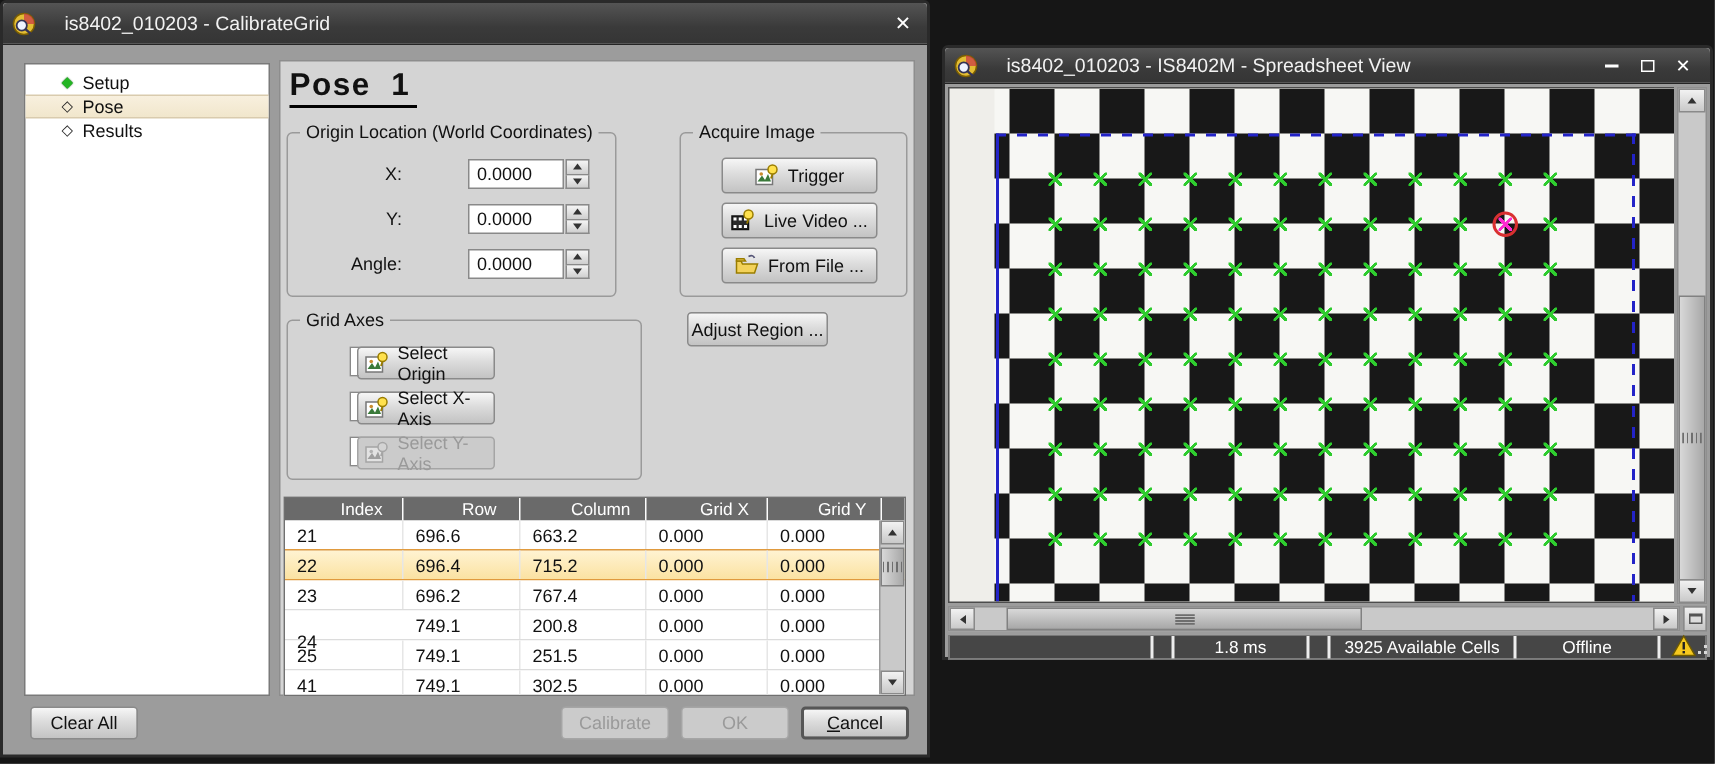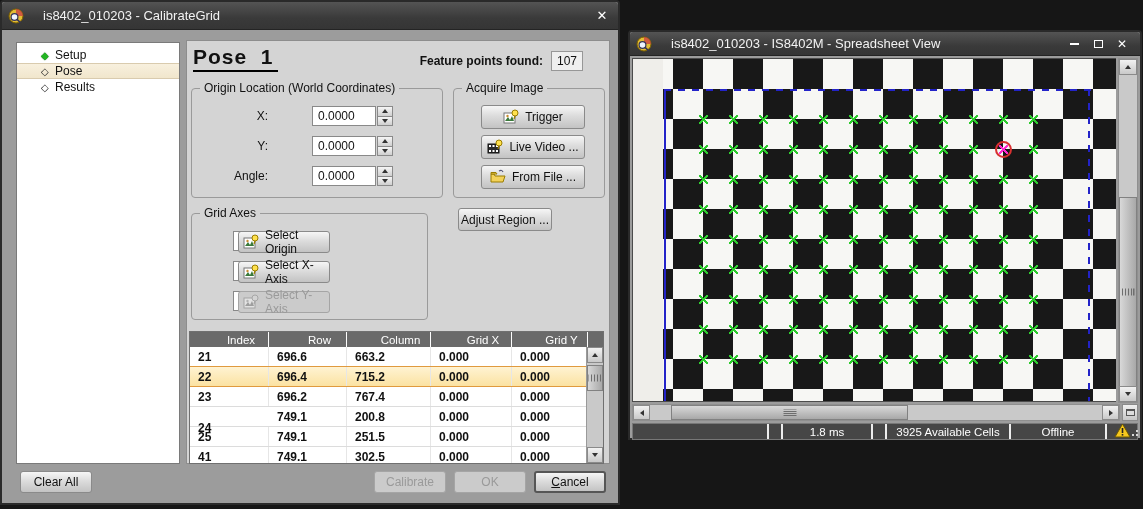--- a/index.html
+++ b/index.html
@@ -27,21 +27,21 @@
 
   .mainpanel { position:absolute; left:184px; top:38px; width:424px; height:424px; background:#d4d4d4; border:1px solid #8d8d8d; }
   .pose-title { position:absolute; left:6px; top:4px; font-size:21px; font-weight:bold; white-space:pre;
                 border-bottom:2px solid #000; padding:0 4px 1px 0; letter-spacing:1px; }
   .fp-wrap { position:absolute; top:10px; right:26px; display:flex; align-items:center; gap:8px; }
   .fp-label { font-weight:600; }
   .fp-box { width:32px; height:20px; background:#efefef; border:1px solid #979797; display:flex; align-items:center; justify-content:center; }
 
   .group { position:absolute; border:1px solid #9a9a9a; border-radius:4px; }
   .group-legend { position:absolute; top:-8px; left:8px; background:#d4d4d4; padding:0 4px; font-size:12px; white-space:nowrap; }
-  #grp-origin { left:4px; top:47px; width:252px; height:110px; }
+  #grp-origin { left:4px; top:47px; width:220px; height:110px; }
   #grp-acquire { left:266px; top:47px; width:152px; height:110px; }
   #grp-axes { left:4px; top:172px; width:237px; height:107px; }
 
   .orow { position:absolute; left:0; height:22px; display:flex; align-items:center; }
   .orow .olabel { width:84px; text-align:right; padding-right:8px; }
   .inputbox { background:#fff; border:1px solid #898989; height:20px; display:flex; align-items:center; padding-left:5px;margin-left:36px; }
   .orow .inputbox { width:64px; }
   .spin { width:16px; height:20px; display:flex; flex-direction:column; margin-left:1px; }
   .spin-btn { flex:1; border:1px solid #8a8a8a; background:linear-gradient(#f5f5f5,#cfcfcf); display:flex; align-items:center; justify-content:center; }
   .spin-btn + .spin-btn { border-top:none; }
@@ -57,21 +57,21 @@
   .axisrow-field { position:absolute; left:5px; width:37px; }
   .axisrow-field .in { justify-content:center; padding-left:0; width:100%; }
   .axisrow-btn { position:absolute; left:46px; width:92px; height:22px; justify-content:flex-start; padding-left:4px; }
   #btn-adjust { position:absolute; left:271px; top:167px; width:94px; height:23px; }
 
   
   .grid-table { position:absolute; left:2px; top:290px; width:415px; height:133px; background:#fff; border:1px solid #707070; overflow:hidden; }
   .g-head { display:flex; height:15px; background:#6a6a6a; }
   .g-hcell { color:#fff; font-size:11.5px; text-align:center; border-right:1px solid #fdfdfd; display:flex; align-items:center; justify-content:center;padding-left:24px; }
   .g-row { display:flex; height:20px; border-bottom:1px solid #dcdcdc; background:#fff; }
-  .g-cell { display:flex; align-items:center; padding-left:8px; border-right:1px solid #e6e6e6;font-weight:bold; }
+  .g-cell { display:flex; align-items:center; padding-left:8px; border-right:1px solid #e6e6e6; }
   .g-row.selected { background:linear-gradient(#fff3d2,#fbe2a2); border-top:1px solid #e09a3e; border-bottom:1px solid #e09a3e; height:21px; margin-top:-1px; }
   .tbl-sb { position:absolute; right:0; top:15px; bottom:0; width:17px; background:#c9c9c9; border-left:1px solid #9a9a9a; }
 
   .sb-btn { position:absolute; left:0; right:0; height:16px; background:linear-gradient(#f2f2f2,#c9c9c9); border:1px solid #8a8a8a;
             display:flex; align-items:center; justify-content:center; }
   .sb-thumb { position:absolute; left:0; right:0; background:linear-gradient(90deg,#d8d8d8,#a8a8a8); border:1px solid #818181; }
   .grip-h { position:absolute; left:50%; top:50%; transform:translate(-50%,-50%); width:9px; height:7px;
             background:repeating-linear-gradient(#6e6e6e 0 1px,transparent 1px 2px); }
   .grip-v { position:absolute; left:50%; top:50%; transform:translate(-50%,-50%); width:13px; height:7px;
             background:repeating-linear-gradient(90deg,#6e6e6e 0 1px,transparent 1px 3px); }
@@ -139,24 +139,20 @@
         <span class="tree-label">Pose</span>
       </div>
       <div class="tree-item">
         <span class="diamond">◇</span>
         <span class="tree-label">Results</span>
       </div>
     </div>
 
   <div class="mainpanel">
     <div class="pose-title">Pose  1</div>
-    <div class="fp-wrap">
-      <span class="fp-label">Feature points found:</span>
-      <span class="fp-box">107</span>
-    </div>
 
     <div class="group" id="grp-origin">
       <span class="group-legend">Origin Location (World Coordinates)</span>
     <div class="orow" style="top: 16px; width: 100%;">
           <span class="olabel">X:</span>
           <span class="inputbox">0.0000</span>
           <span class="spin">
             <span class="spin-btn">
               <span class="tri-up"></span>
             </span>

**HOW TO COMPLETE THIS TASK**
Lines to set down from above: the line with "justify-content:center; padding-left:0; width:100%;", the line with "-139,24 +139,20 @@", and every line between, each exactly as written.

**ANSWER BOX**
   .axisrow-field .in { justify-content:center; padding-left:0; width:100%; }
   .axisrow-btn { position:absolute; left:46px; width:92px; height:22px; justify-content:flex-start; padding-left:4px; }
   #btn-adjust { position:absolute; left:271px; top:167px; width:94px; height:23px; }
 
   
   .grid-table { position:absolute; left:2px; top:290px; width:415px; height:133px; background:#fff; border:1px solid #707070; overflow:hidden; }
   .g-head { display:flex; height:15px; background:#6a6a6a; }
   .g-hcell { color:#fff; font-size:11.5px; text-align:center; border-right:1px solid #fdfdfd; display:flex; align-items:center; justify-content:center;padding-left:24px; }
   .g-row { display:flex; height:20px; border-bottom:1px solid #dcdcdc; background:#fff; }
-  .g-cell { display:flex; align-items:center; padding-left:8px; border-right:1px solid #e6e6e6;font-weight:bold; }
+  .g-cell { display:flex; align-items:center; padding-left:8px; border-right:1px solid #e6e6e6; }
   .g-row.selected { background:linear-gradient(#fff3d2,#fbe2a2); border-top:1px solid #e09a3e; border-bottom:1px solid #e09a3e; height:21px; margin-top:-1px; }
   .tbl-sb { position:absolute; right:0; top:15px; bottom:0; width:17px; background:#c9c9c9; border-left:1px solid #9a9a9a; }
 
   .sb-btn { position:absolute; left:0; right:0; height:16px; background:linear-gradient(#f2f2f2,#c9c9c9); border:1px solid #8a8a8a;
             display:flex; align-items:center; justify-content:center; }
   .sb-thumb { position:absolute; left:0; right:0; background:linear-gradient(90deg,#d8d8d8,#a8a8a8); border:1px solid #818181; }
   .grip-h { position:absolute; left:50%; top:50%; transform:translate(-50%,-50%); width:9px; height:7px;
             background:repeating-linear-gradient(#6e6e6e 0 1px,transparent 1px 2px); }
   .grip-v { position:absolute; left:50%; top:50%; transform:translate(-50%,-50%); width:13px; height:7px;
             background:repeating-linear-gradient(90deg,#6e6e6e 0 1px,transparent 1px 3px); }
@@ -139,24 +139,20 @@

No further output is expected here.